Cells and viruses and other such unobservable entities are a little harder to deal with. Unless the instrument used to generate reactions to these items’ existence, such as microscopes and spectrographs, use audio output systems instead of visual outputs, then a VIP can have no experience at all of these objects without a second person translating the data into audio or Braille or Nemith code, a tactile mathematics system.

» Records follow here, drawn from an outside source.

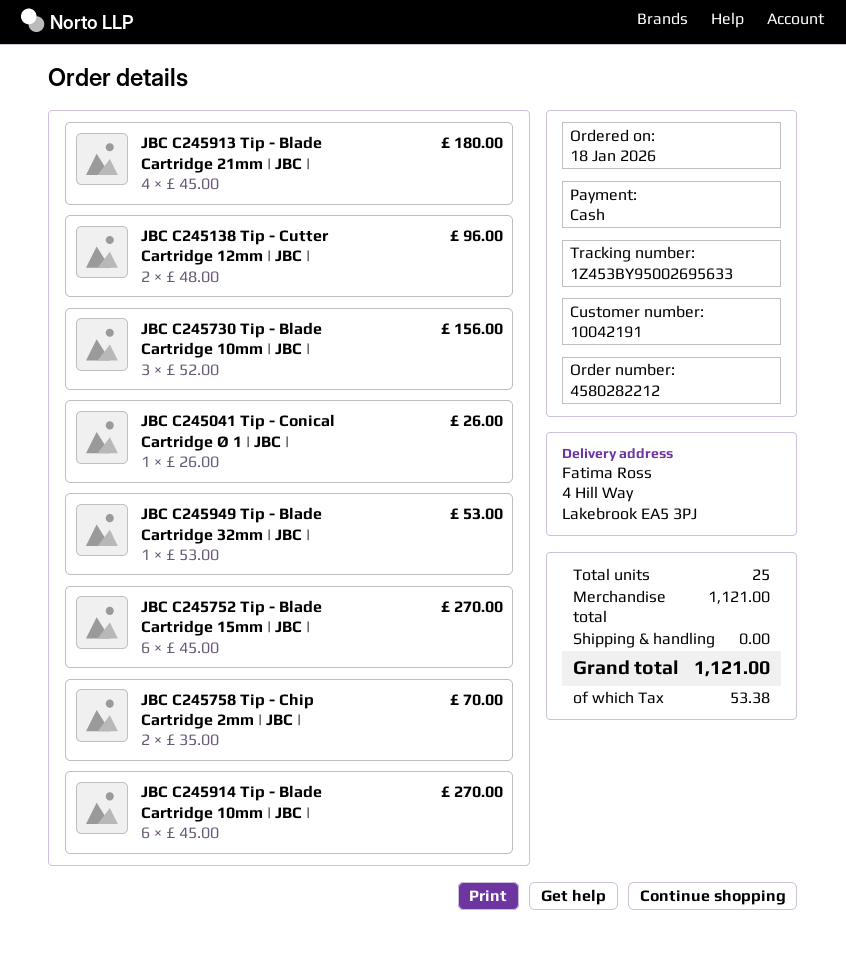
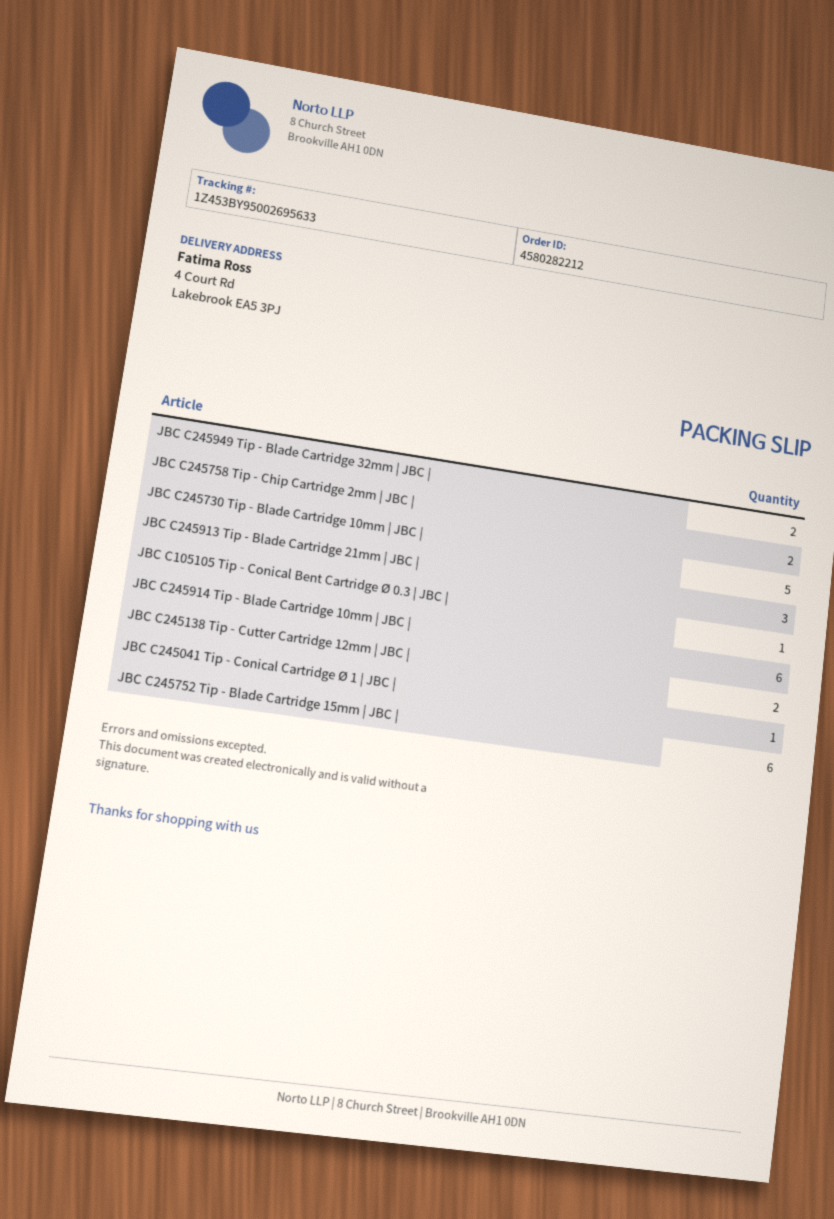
ship to: 4 Hill Way, Lakebrook EA5 3PJ -> 4 Court Rd, Lakebrook EA5 3PJ
JBC C245913 Tip - Blade Cartridge 21mm | JBC |: 4 -> 3
JBC C245730 Tip - Blade Cartridge 10mm | JBC |: 3 -> 5
JBC C245949 Tip - Blade Cartridge 32mm | JBC |: 1 -> 2
JBC C105105 Tip - Conical Bent Cartridge Ø 0.3 | JBC |: none -> 1

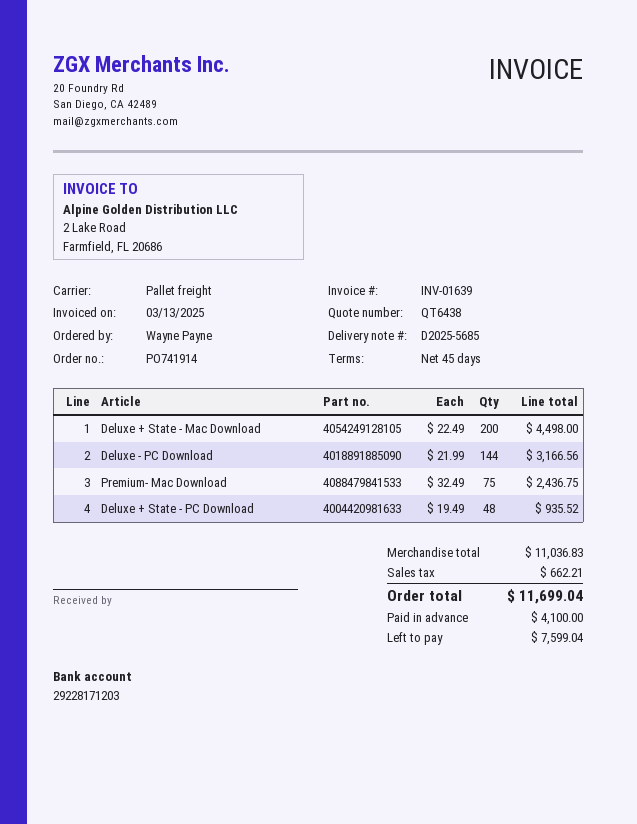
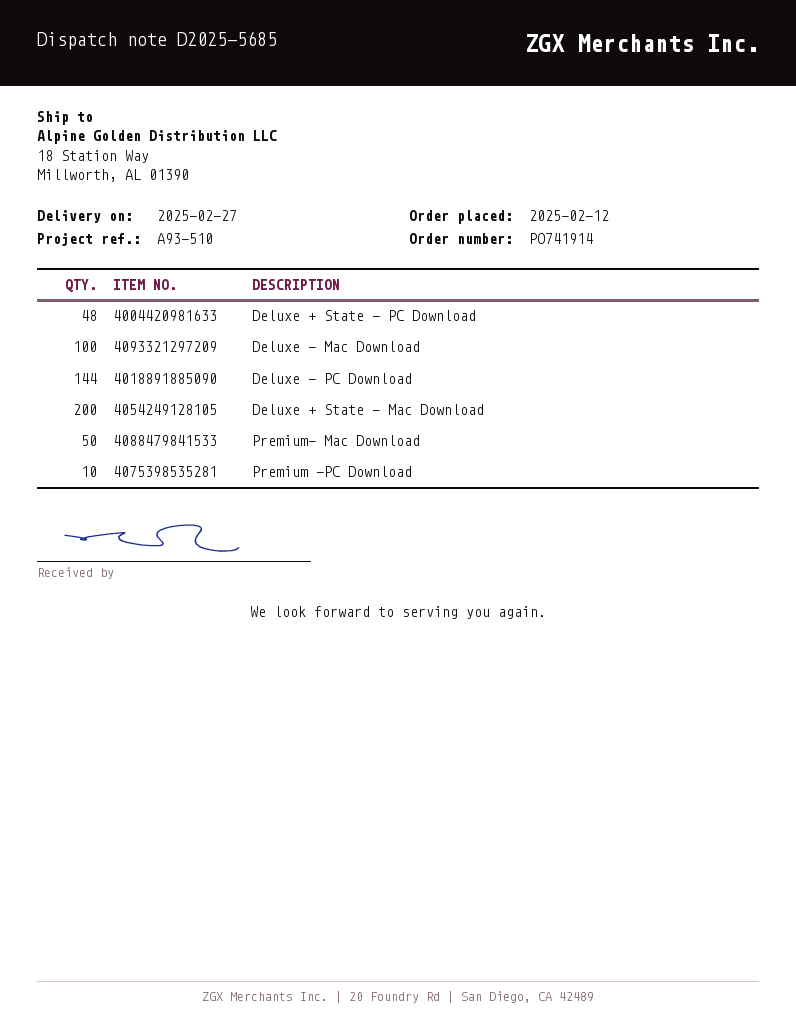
Premium- Mac Download: 75 -> 50
Deluxe - Mac Download: none -> 100
Premium -PC Download: none -> 10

Without trusting another person’s interpretation of the data produced by reaction-generating instruments a VIP cannot have positive proof of existence of any of that class of object.

Given all this discussion about which senses work most reliably and produce the best data, can we use “seeing” as proof of an object’s existence? What difference is there between sensory data and mathematical data that are perceived through the senses? How do we know that the mathematics we perceive through our sight or hearing or touch exist any more than the direct sensory perception itself? Sensory data is much more directly derived information than mathematics, which relies on the senses to gather the beginning data, then to interpret it when the results are spat out, so it is quite an indirect way of experiencing positive proof of an object’s existence. I believe we can consider our sensory data as valid proof of existence of an object given reasonable interpretation paradigms based on logic and a suspicious intellect prepared for deceptive conditions. Since we have no proof that these objects do not exist and some types of albeit dubious data that claim they do is it not reasonable to conclude that for all practical purposes our senses provide us with convincing evidence that objects we perceive do indeed exist.